• [Description of the task]: Spot each line in the records below where the word "with" occurs, then copy it.
START Entries shown
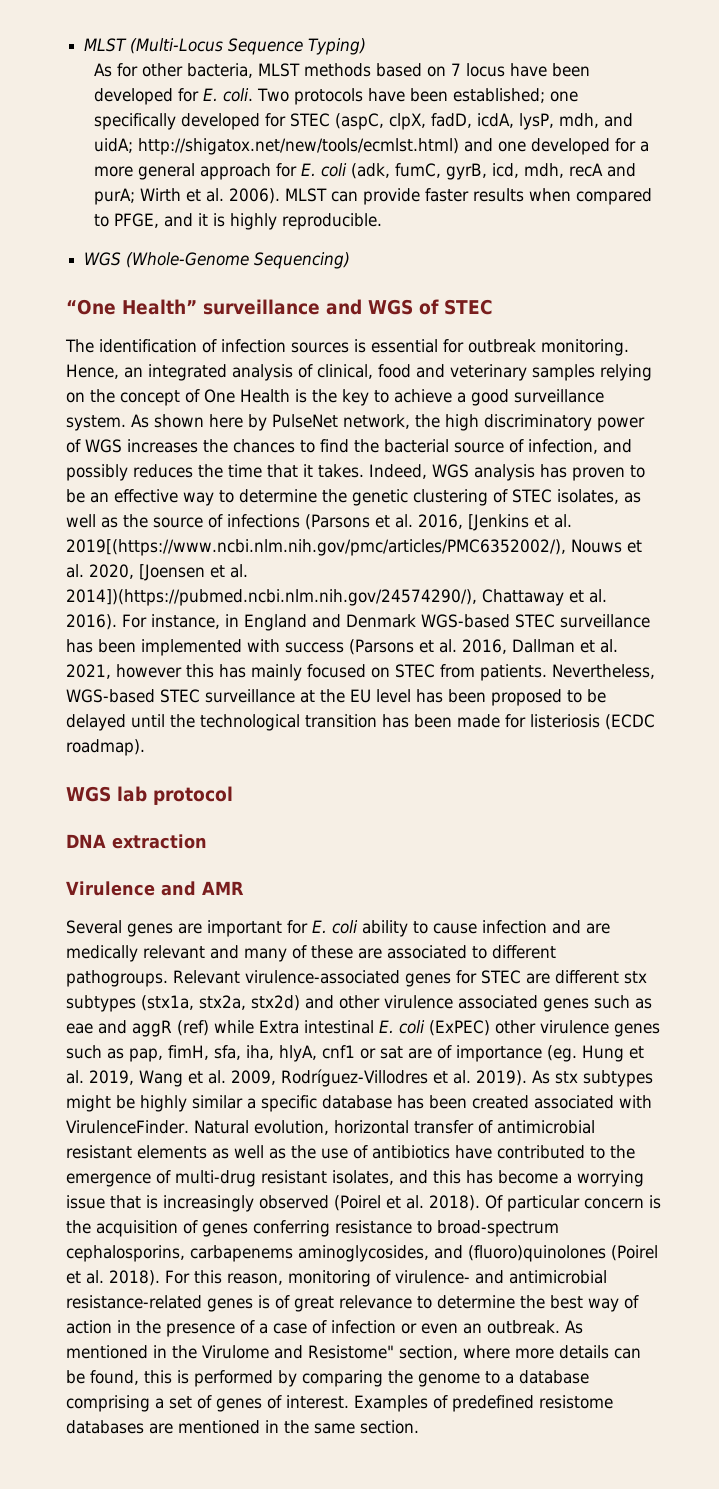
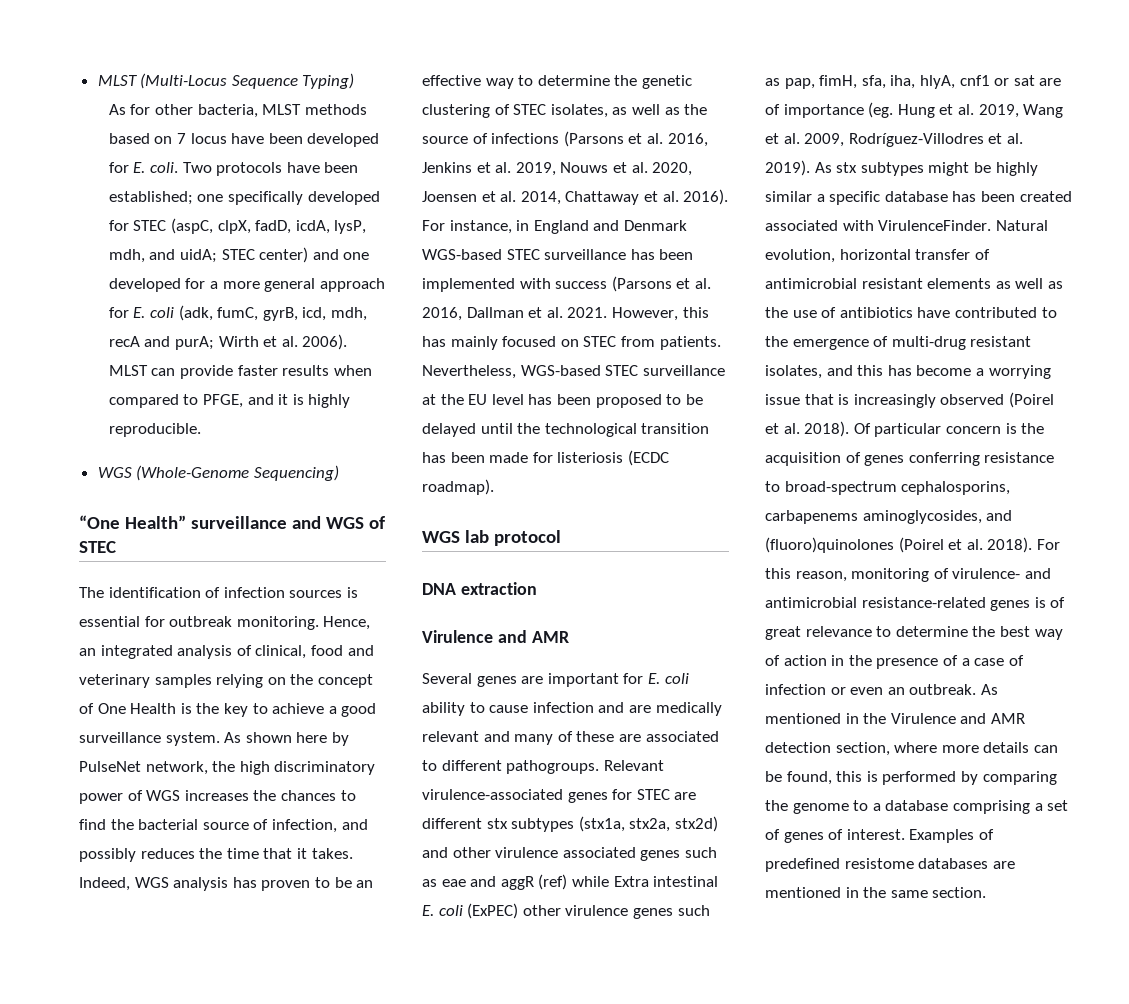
- Two protocols have been established; one specifically developed for STEC (aspC, clpX, fadD, icdA, lysP, mdh, and uidA; http://shigatox.net/new/tools/ecmlst.html) and one developed for a more general approach for E. coli (adk, fumC, gyrB, icd, mdh, recA and purA; Wirth et al. 2006).
+ Two protocols have been established; one specifically developed for STEC (aspC, clpX, fadD, icdA, lysP, mdh, and uidA; STEC center) and one developed for a more general approach for E. coli (adk, fumC, gyrB, icd, mdh, recA and purA; Wirth et al. 2006).
- Indeed, WGS analysis has proven to be an effective way to determine the genetic clustering of STEC isolates, as well as the source of infections (Parsons et al. 2016, [Jenkins et al. 2019[(https://www.ncbi.nlm.nih.gov/pmc/articles/PMC6352002/), Nouws et al. 2020, [Joensen et al. 2014])(https://pubmed.ncbi.nlm.nih.gov/24574290/), Chattaway et al. 2016).
+ Indeed, WGS analysis has proven to be an effective way to determine the genetic clustering of STEC isolates, as well as the source of infections (Parsons et al. 2016, Jenkins et al. 2019, Nouws et al. 2020, Joensen et al. 2014, Chattaway et al. 2016).
- For instance, in England and Denmark WGS-based STEC surveillance has been implemented with success (Parsons et al. 2016, Dallman et al. 2021, however this has mainly focused on STEC from patients.
+ For instance, in England and Denmark WGS-based STEC surveillance has been implemented with success (Parsons et al. 2016, Dallman et al. 2021. However, this has mainly focused on STEC from patients.
- As mentioned in the Virulome and Resistome" section, where more details can be found, this is performed by comparing the genome to a database comprising a set of genes of interest.
+ As mentioned in the Virulence and AMR detection section, where more details can be found, this is performed by comparing the genome to a database comprising a set of genes of interest.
END Entries shown
• [Exercise solution]:
- For instance, in England and Denmark WGS-based STEC surveillance has been implemented with success (Parsons et al. 2016, Dallman et al. 2021, however this has mainly focused on STEC from patients.
+ For instance, in England and Denmark WGS-based STEC surveillance has been implemented with success (Parsons et al. 2016, Dallman et al. 2021. However, this has mainly focused on STEC from patients.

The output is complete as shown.